#### [Exercise]
The reply to the records below should contain exactly the lines from the line with "none -> <div>" through the line with "bottom: 16px ->", and nothing besides.

#### [Exercise inputs]
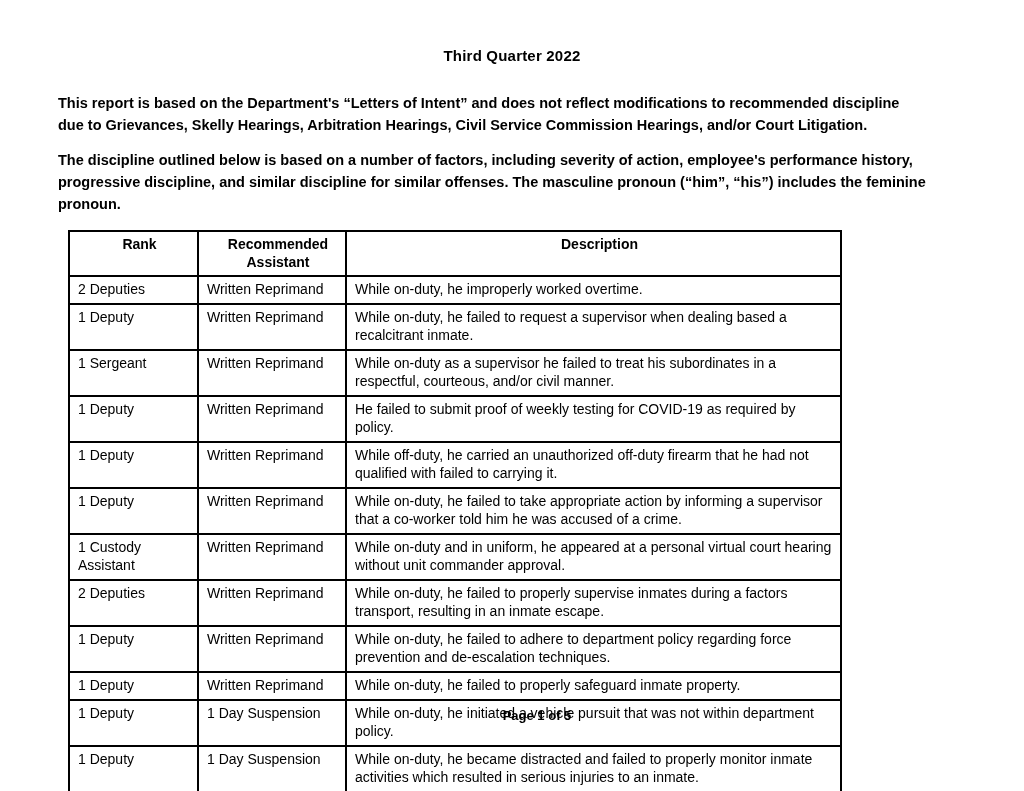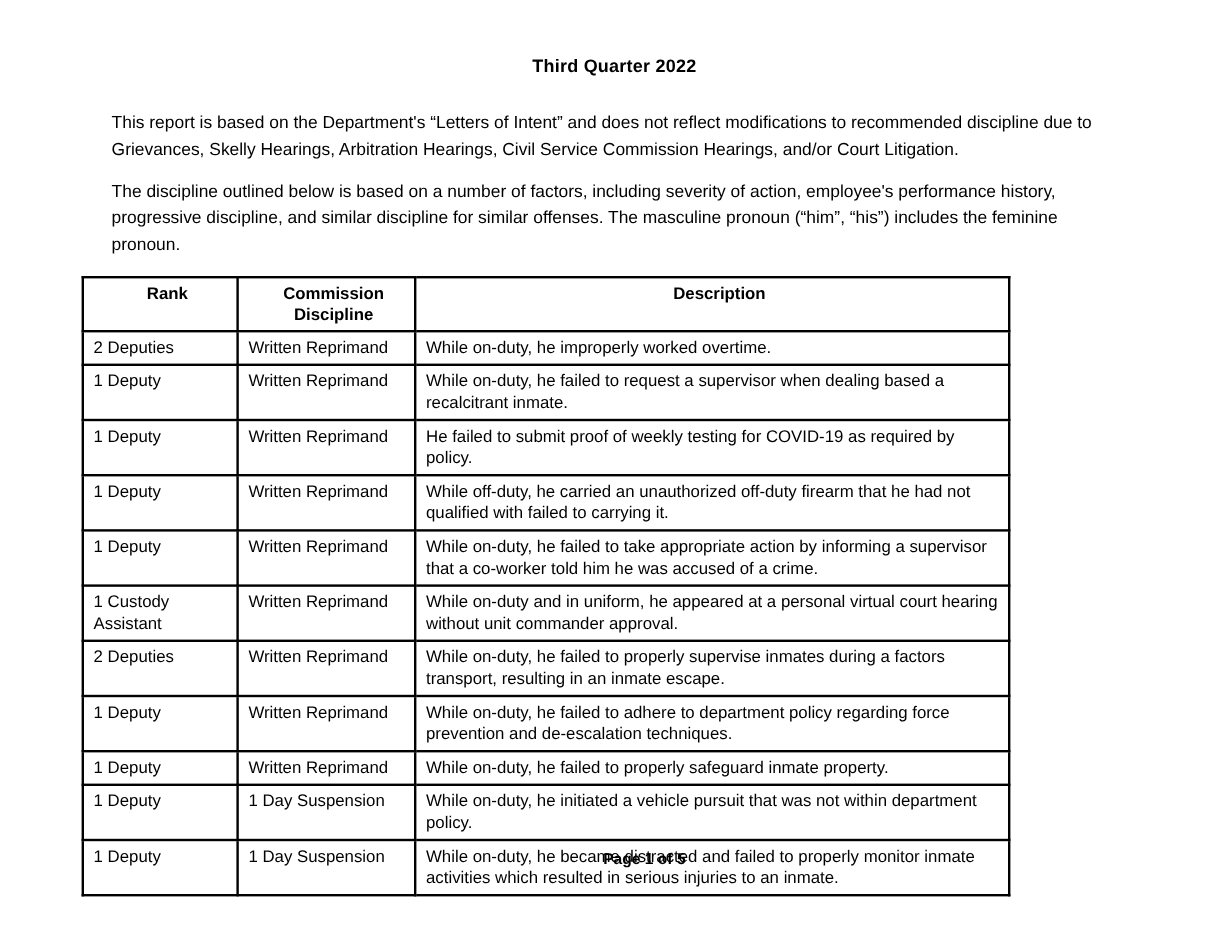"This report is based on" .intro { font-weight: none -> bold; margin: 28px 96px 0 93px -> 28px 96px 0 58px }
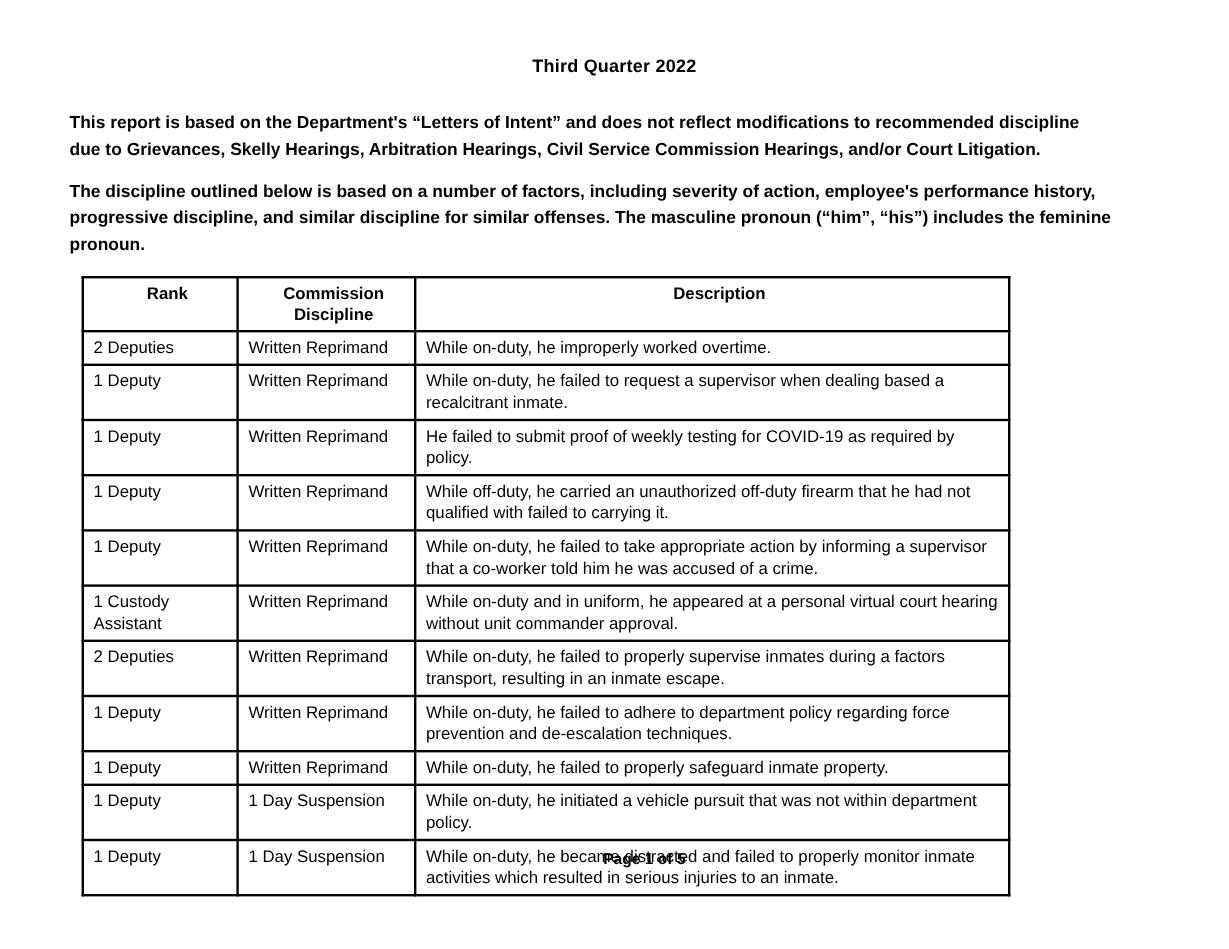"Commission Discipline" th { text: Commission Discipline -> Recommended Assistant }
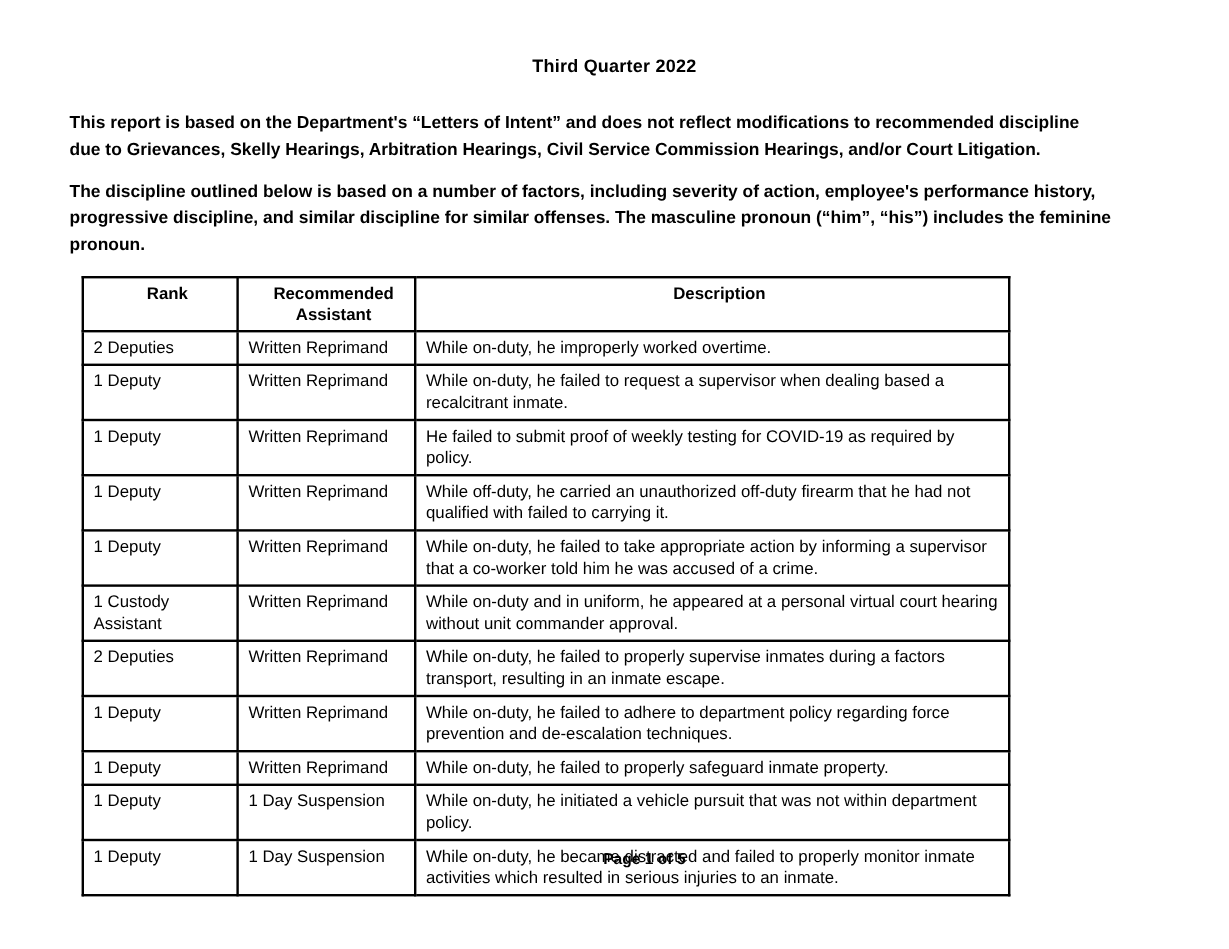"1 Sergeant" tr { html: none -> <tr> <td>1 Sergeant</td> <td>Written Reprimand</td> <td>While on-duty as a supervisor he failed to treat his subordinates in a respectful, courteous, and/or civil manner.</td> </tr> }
* * *
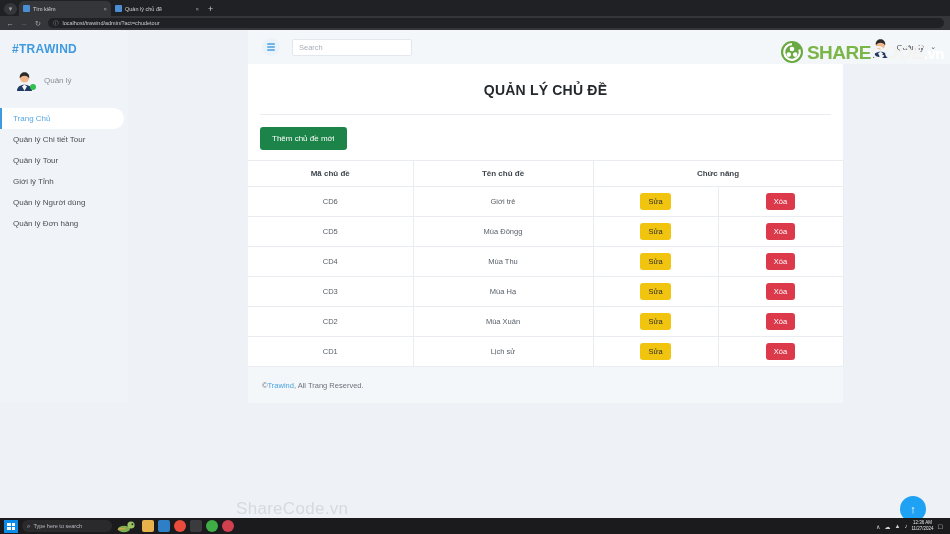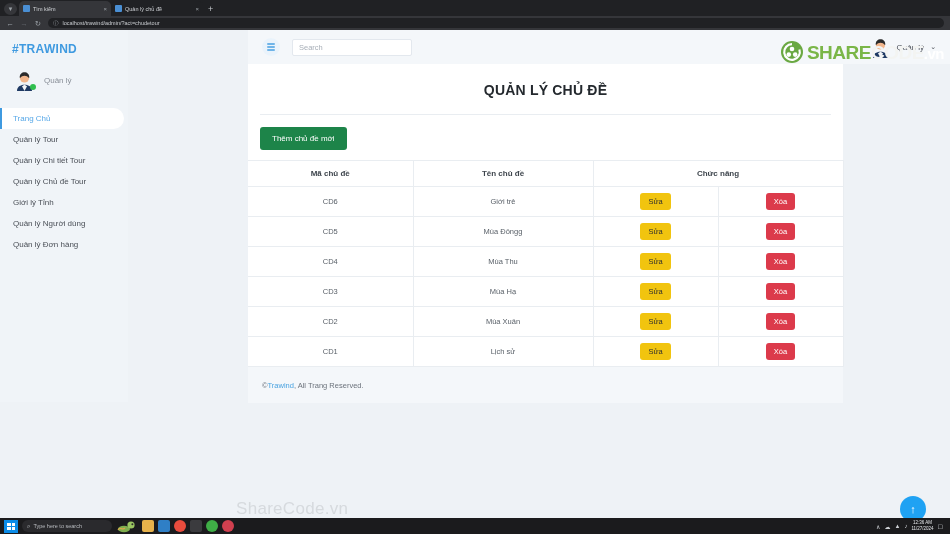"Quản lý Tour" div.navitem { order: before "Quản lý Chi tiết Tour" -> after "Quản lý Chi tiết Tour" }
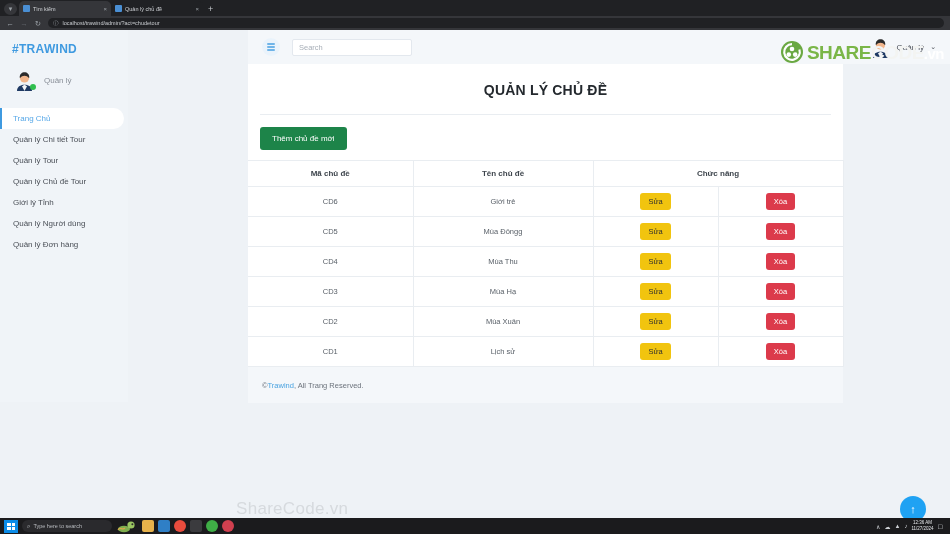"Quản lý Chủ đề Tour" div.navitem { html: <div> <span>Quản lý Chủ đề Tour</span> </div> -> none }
* * *
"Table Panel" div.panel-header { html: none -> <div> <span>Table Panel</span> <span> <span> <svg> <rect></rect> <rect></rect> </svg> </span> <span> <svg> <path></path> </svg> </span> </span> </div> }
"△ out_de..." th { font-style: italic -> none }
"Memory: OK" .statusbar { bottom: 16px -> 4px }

#### [Response to the exercise]
"Table Panel" div.panel-header { html: none -> <div> <span>Table Panel</span> <span> <span> <svg> <rect></rect> <rect></rect> </svg> </span> <span> <svg> <path></path> </svg> </span> </span> </div> }
"△ out_de..." th { font-style: italic -> none }
"Memory: OK" .statusbar { bottom: 16px -> 4px }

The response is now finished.